▸ **EXERCISE DIRECTIONS**
Please restate every entry exactly. Leave out the pictures.

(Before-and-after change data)
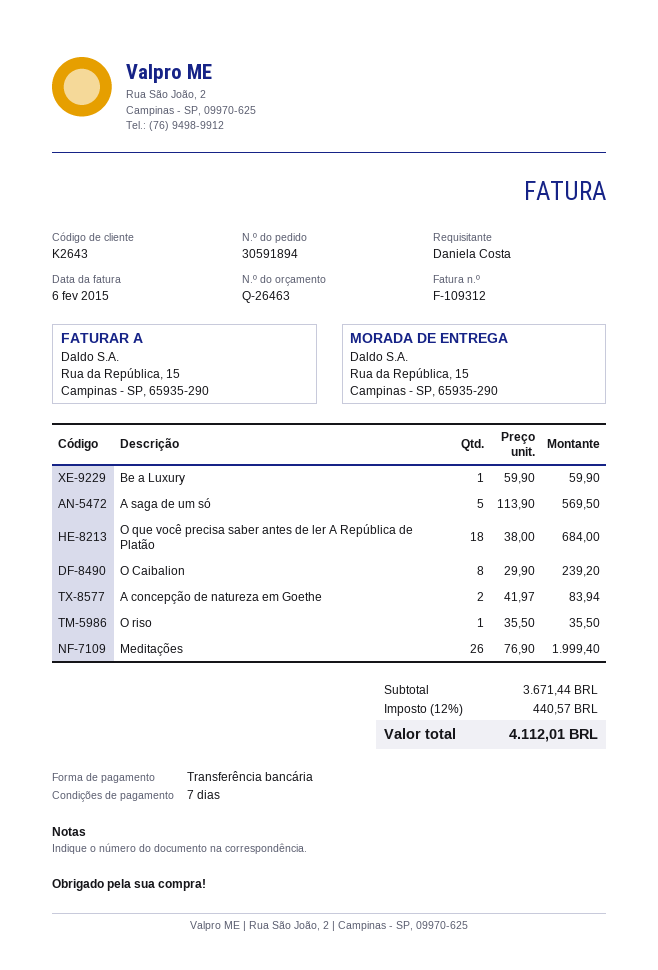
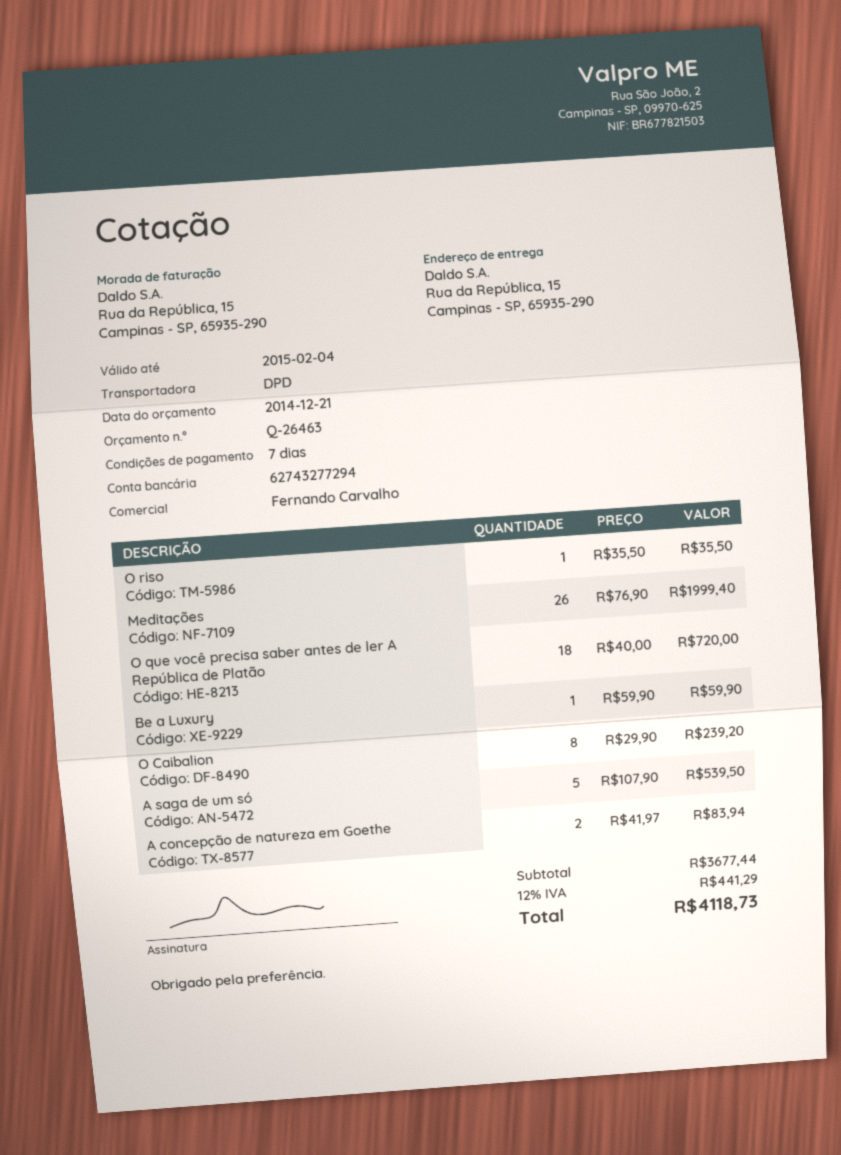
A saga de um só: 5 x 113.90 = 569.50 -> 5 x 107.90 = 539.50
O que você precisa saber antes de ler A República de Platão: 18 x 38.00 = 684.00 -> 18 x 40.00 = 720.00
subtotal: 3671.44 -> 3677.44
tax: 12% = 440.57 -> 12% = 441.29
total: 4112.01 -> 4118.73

▸ **RESPONSE**
A saga de um só: 5 x 113.90 = 569.50 -> 5 x 107.90 = 539.50
O que você precisa saber antes de ler A República de Platão: 18 x 38.00 = 684.00 -> 18 x 40.00 = 720.00
subtotal: 3671.44 -> 3677.44
tax: 12% = 440.57 -> 12% = 441.29
total: 4112.01 -> 4118.73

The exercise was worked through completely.